=== Records for processing ===

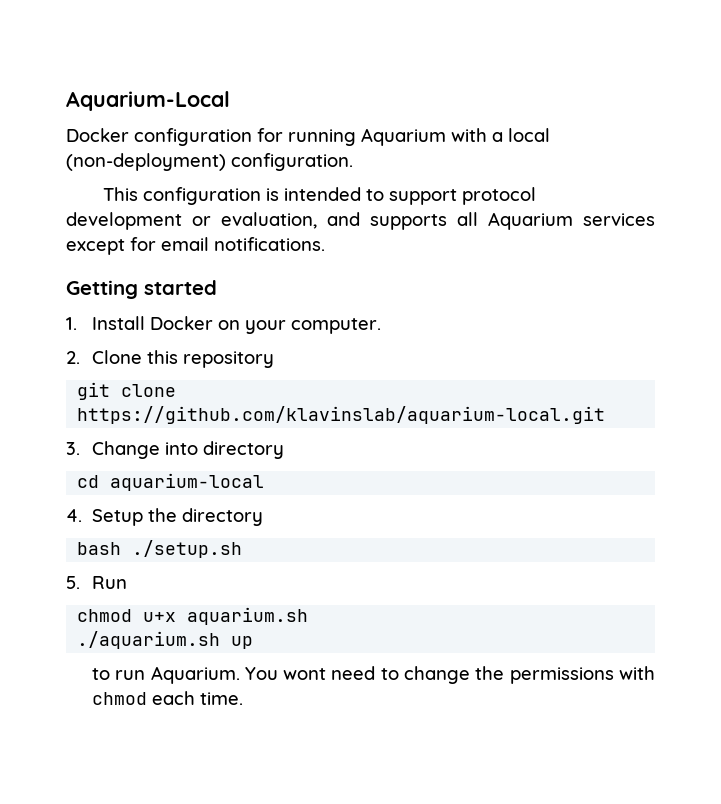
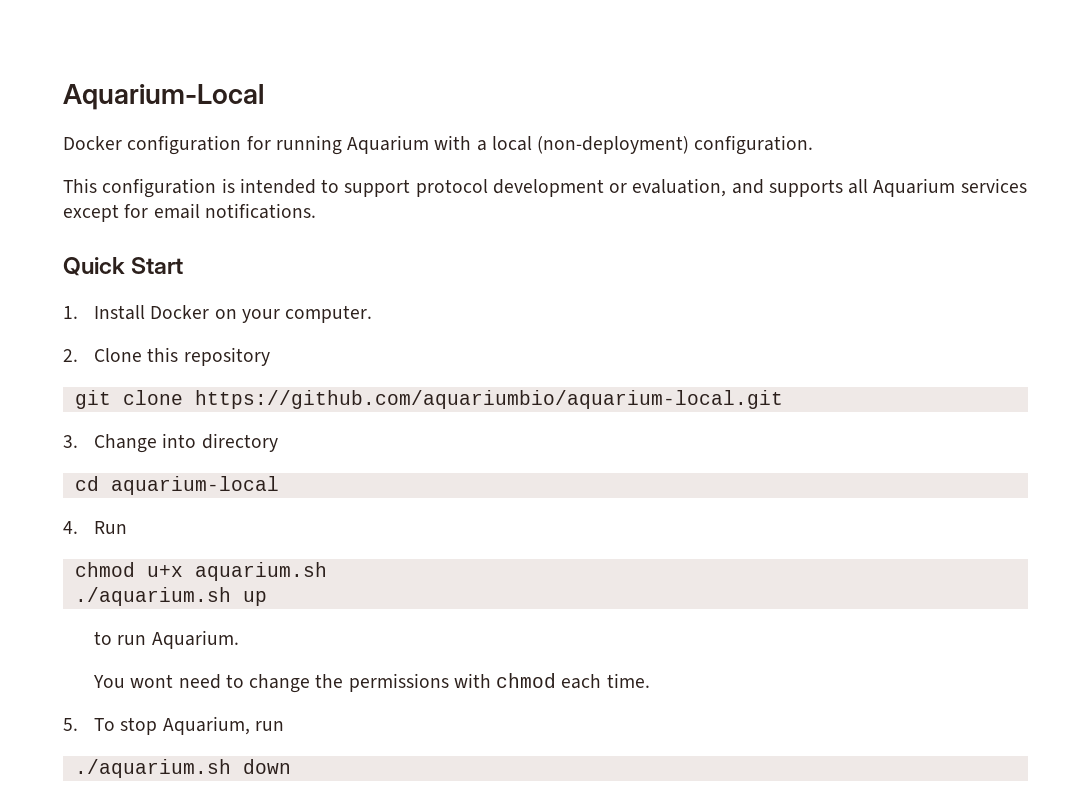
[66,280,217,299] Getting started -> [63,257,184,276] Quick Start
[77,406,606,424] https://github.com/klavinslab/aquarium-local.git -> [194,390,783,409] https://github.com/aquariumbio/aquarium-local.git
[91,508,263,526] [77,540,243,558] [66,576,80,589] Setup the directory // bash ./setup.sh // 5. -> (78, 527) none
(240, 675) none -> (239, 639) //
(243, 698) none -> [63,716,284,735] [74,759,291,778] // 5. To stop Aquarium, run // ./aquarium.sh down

===

§ **Work to be completed**: Would you show all lines of the material above that contain the word "none"?

§ **Result of the exercise**:
[91,508,263,526] [77,540,243,558] [66,576,80,589] Setup the directory // bash ./setup.sh // 5. -> (78, 527) none
(240, 675) none -> (239, 639) //
(243, 698) none -> [63,716,284,735] [74,759,291,778] // 5. To stop Aquarium, run // ./aquarium.sh down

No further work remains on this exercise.